The present findings demonstrate that MOH has a significant negative impact on the personal, family, and social life of the patient and that it is associated with depression, anxiety, and stress. The most significant changes in examined health-related domains were emotional well-being and social functioning. Emotional well-being was associated with depression, anxiety, and stress, whereas social functioning was associated with depression and anxiety. In this study, the presence of comorbidities was associated with depression, whereas patient age and longer duration of MOH were associated with anxiety.

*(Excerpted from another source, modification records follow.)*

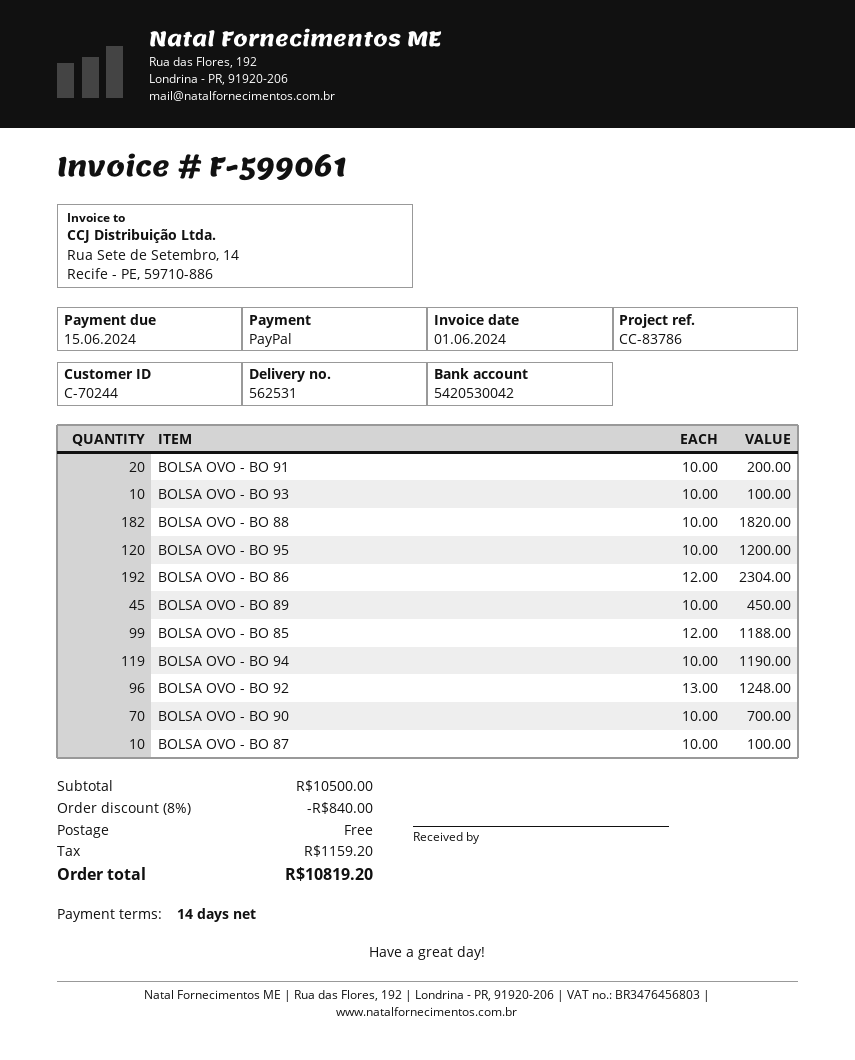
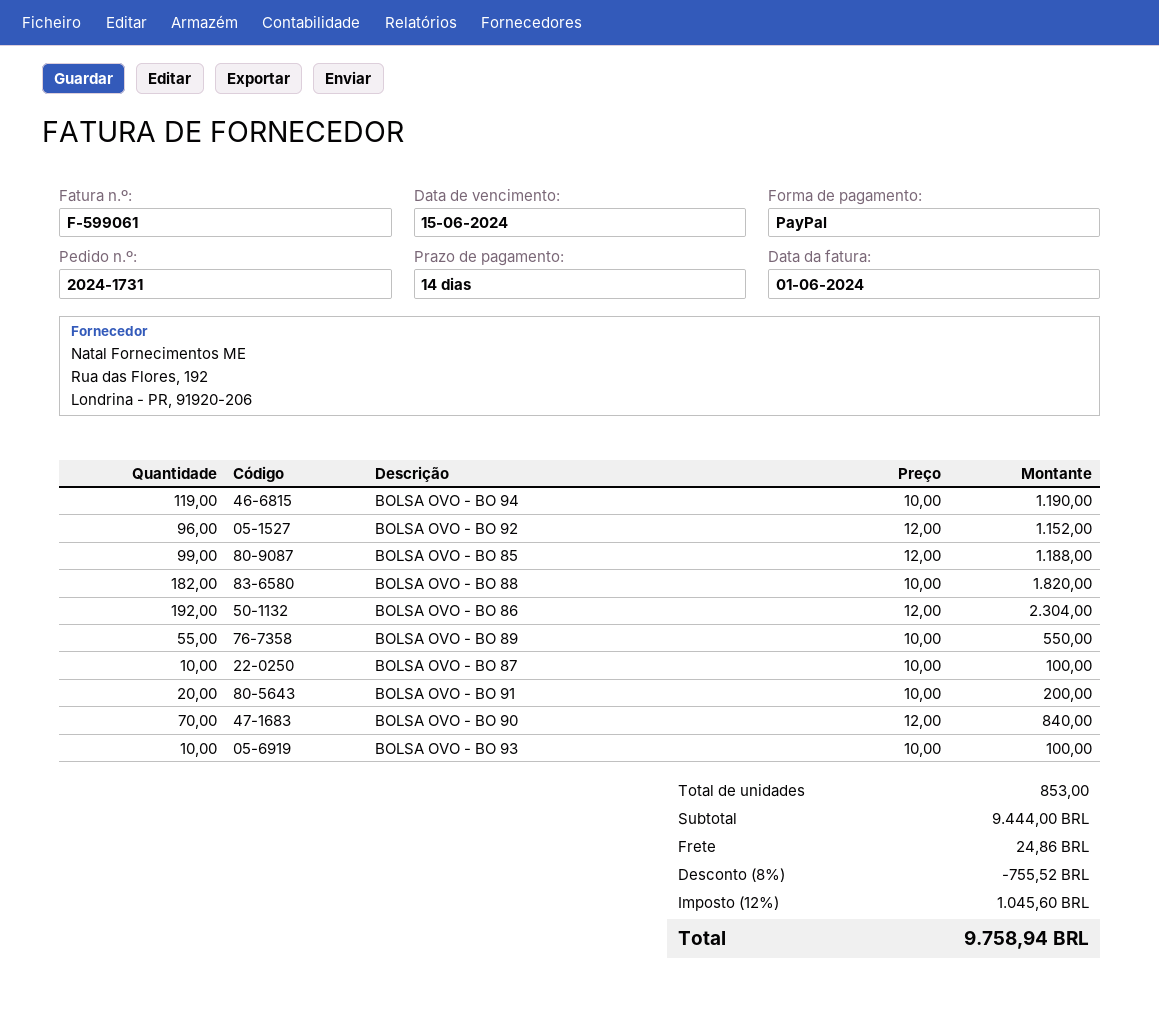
BOLSA OVO - BO 95: 120 x 10.00 = 1200.00 -> none
BOLSA OVO - BO 89: 45 x 10.00 = 450.00 -> 55 x 10.00 = 550.00
BOLSA OVO - BO 92: 96 x 13.00 = 1248.00 -> 96 x 12.00 = 1152.00
BOLSA OVO - BO 90: 70 x 10.00 = 700.00 -> 70 x 12.00 = 840.00
subtotal: 10500.00 -> 9444.00
discount: 8% = 840.00 -> 8% = 755.52
shipping: 0.00 -> 24.86
tax: 1159.20 -> 1045.60
total: 10819.20 -> 9758.94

The results of this study are consistent with the results of previous population-based studies finding a higher prevalence of MOH in women and the occurrence of MOH at the age of 30–50 years (2, 16). The results presented here are consistent with earlier findings from a population-based door-to-door survey that MOH is more prevalent in urban areas than in rural areas (17). Our results are also in line with research findings that MOH is far more common in people who are employed (2). Previous studies provided no clear evidence of an association between lifestyle (smoking, obesity, physical activity) and MOH (2, 18). Because most of these studies, similar to our study, were cross-sectional studies, it is not possible to examine the causality of this relationship, but it is important to examine these factors in the context of other risk factors for MOH.

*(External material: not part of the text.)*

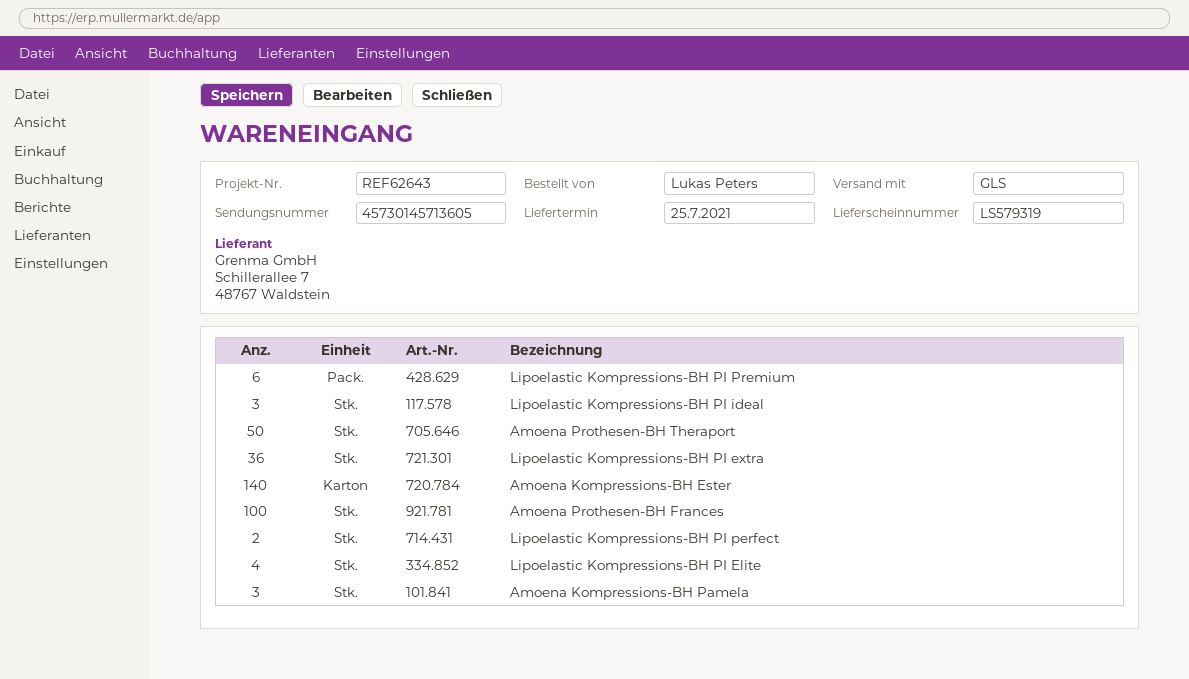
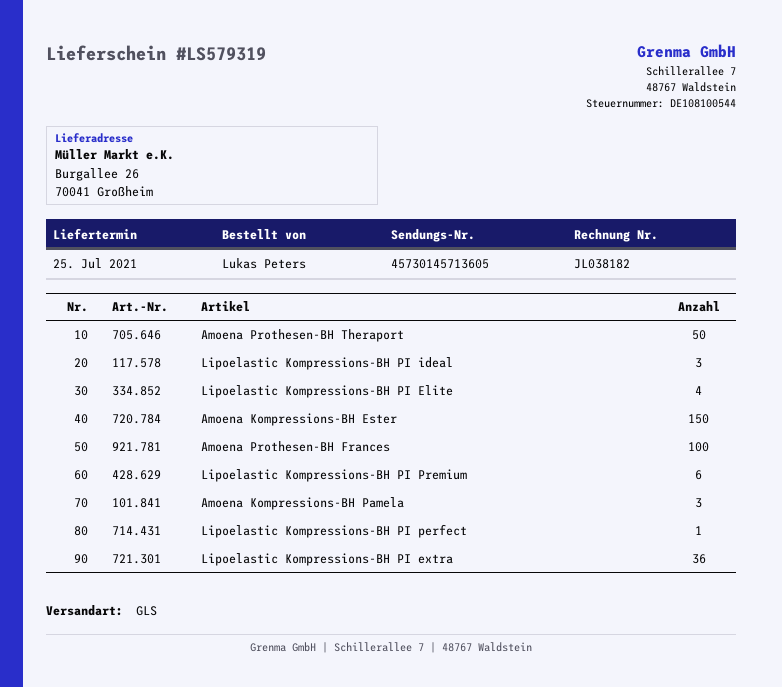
Amoena Kompressions-BH Ester: 140 -> 150
Lipoelastic Kompressions-BH PI perfect: 2 -> 1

The results presented here indicate mild depression, moderate anxiety, and moderate stress in the study patients and indicate that the highest proportion of patients had chronic migraine prior to the development of MOH. Previously, it has been shown that a significant percentage of MOH is caused by migraine transformation. In a longitudinal population-based cohort study, comorbidities and the existence of psychological distress modified the course of migraine and affected its chronicity and transformation into MOH (18). A cross-sectional survey sampling from the adult population found a higher prevalence of depression in patients with chronic migraine who developed MOH than in patients who did not develop MOH (19). Results from the series of consecutive patients with chronic headache indicated that chronic migraine is more commonly associated with psychiatric comorbidities than other chronic headaches (20). Some retrospective analyses have identified depression as an independent predictor of MOH (21). It has been shown that comorbidities such as psychiatric disorders may strongly influence the effect of MOH and MOH management (5).

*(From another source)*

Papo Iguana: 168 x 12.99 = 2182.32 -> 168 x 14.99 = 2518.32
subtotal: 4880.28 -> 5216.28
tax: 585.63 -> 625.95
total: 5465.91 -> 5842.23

On the other hand, anxiety is often associated with an episodic primary headache that evolves into MOH (2224). Some results from the cross-sectional studies suggest an association between panic disorder and MOH (20, 22); another prospective study suggests an association between borderline personality disorder and primary headache (25). Our results find the presence of depression and anxiety in MOH, which is consistent with some similar previous research (2628). In this study, age and duration of MOH were recognized as risk factors for MOH anxiety. Disruption of endogenous pain modulation mechanisms and development of central sensitization have been confirmed in the elderly and in chronic pain conditions. The functional association of these mechanisms with mechanisms of cognitive behavioral functioning (2) could be an explanation for the development of anxiety in elderly patients with long-term duration of MOH.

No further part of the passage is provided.